Question

I'm studying organic chemistry, more specifically the imines and enamines. I've read about the mechanism of formation of enamine from a generic ketone and a question popped up in my mind. The mechanism proposed by my book (and everywhere else) goes from the ketone, to the iminium ion when the water molecule goes out, and then to the enamine by the the breaking of the C=N double bond. Now, I've studied in the past the reactions of alcohols, and I remembered that a tertiary alchol can undergo by dehydration as an elimination reaction (E1 or E2), forming as a consequence a C=C bond. Now going back to the enamine formation where the water molecule is present, can't the water go out with the direct formation of the C=C bond forming the enamine by conseguence? Is the choice of the mechanism determinated by some kind of kinetics or spectroscopic study that confirm the presence of the iminium ion?

Answer 1

The formation of enamines from ketones typically involves an iminium ion intermediate, as this pathway is likely supported by kinetic and spectroscopic studies indicating the transient existence of the iminium ion. Direct elimination to form the enamine is less favored, and the stability of intermediates such as tertiary carbocations significantly influences the pathway of a reaction.

Step-by-step explanation:

The formation of an enamine from a ketone involves the formation of an iminium ion intermediate, rather than the direct formation of the enamine by elimination of water.
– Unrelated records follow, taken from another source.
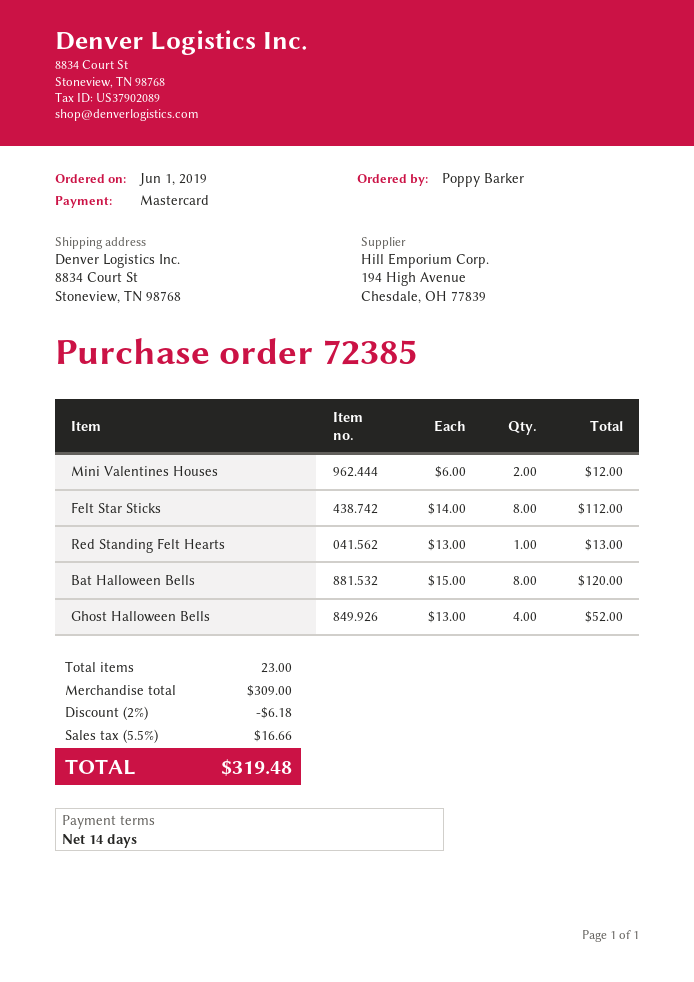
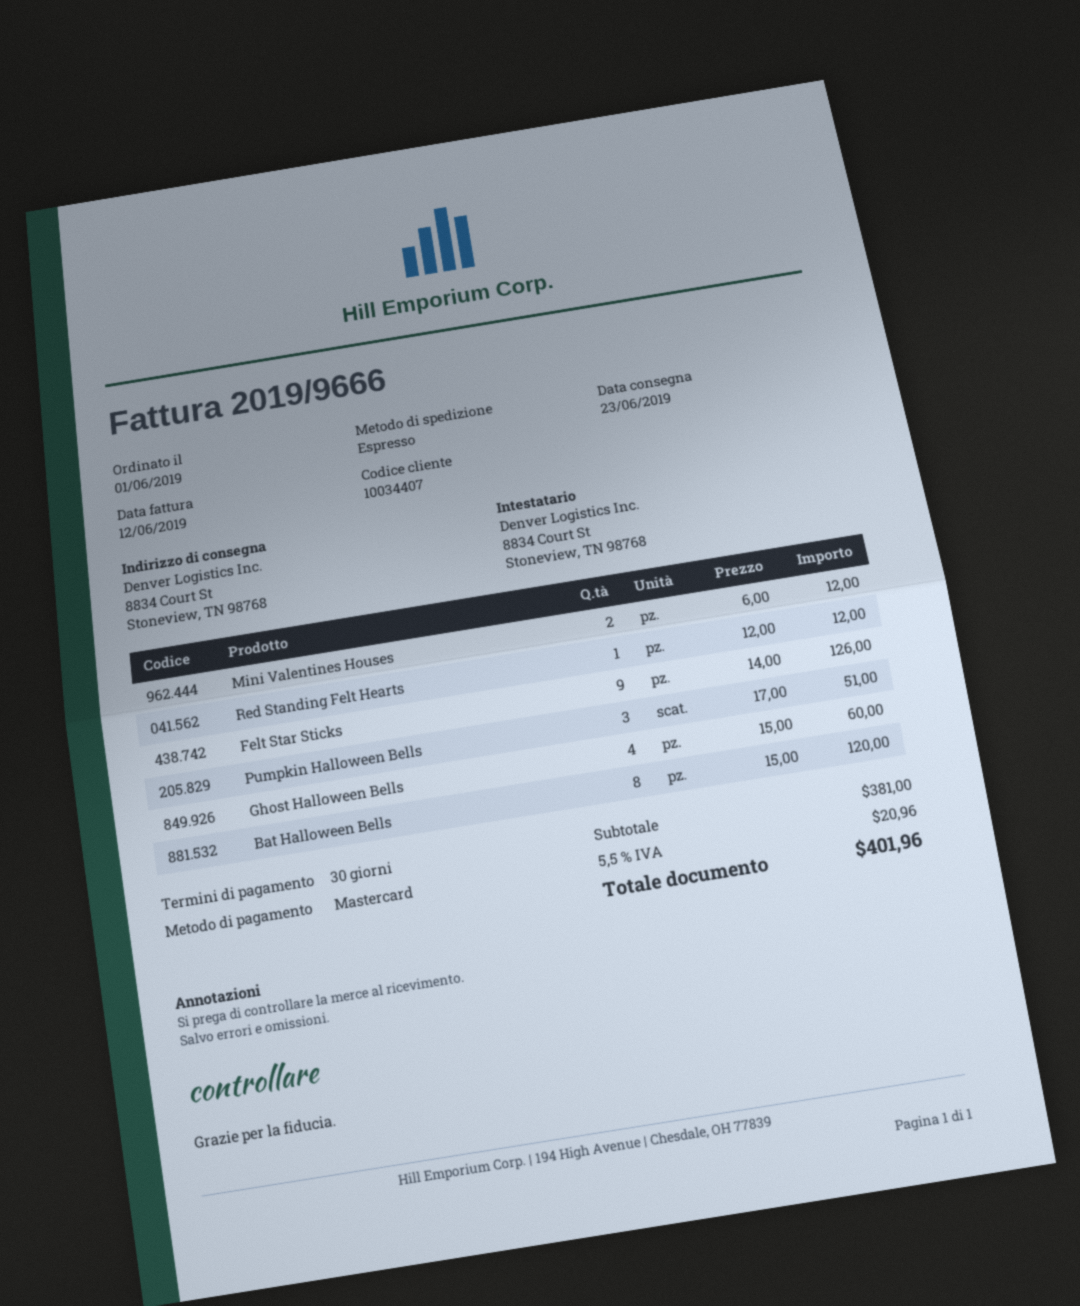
payment terms: 14 days -> 30 days
Felt Star Sticks: 8 x 14.00 = 112.00 -> 9 x 14.00 = 126.00
Red Standing Felt Hearts: 1 x 13.00 = 13.00 -> 1 x 12.00 = 12.00
Ghost Halloween Bells: 4 x 13.00 = 52.00 -> 4 x 15.00 = 60.00
Pumpkin Halloween Bells: none -> 3 x 17.00 = 51.00
subtotal: 309.00 -> 381.00
discount: 2% = 6.18 -> none
tax: 5.5% = 16.66 -> 5.5% = 20.96
total: 319.48 -> 401.96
This pathway is favored because the iminium ion is a highly reactive species, which facilitates the subsequent nucleophilic attack by the amine's lone pair to form the C=N double bond, completing the enamine formation.

The preference for this mechanism over a direct elimination akin to the dehydration of tertiary alcohols is likely determined through kinetic and spectroscopic studies which support the transient existence of the iminium ion.

Moreover, the carbocation stability and the likelihood of forming stable intermediates play a critical role in the mechanism that a reaction follows, with tertiary carbocations being stable enough to facilitate elimination reactions like E1 and E2.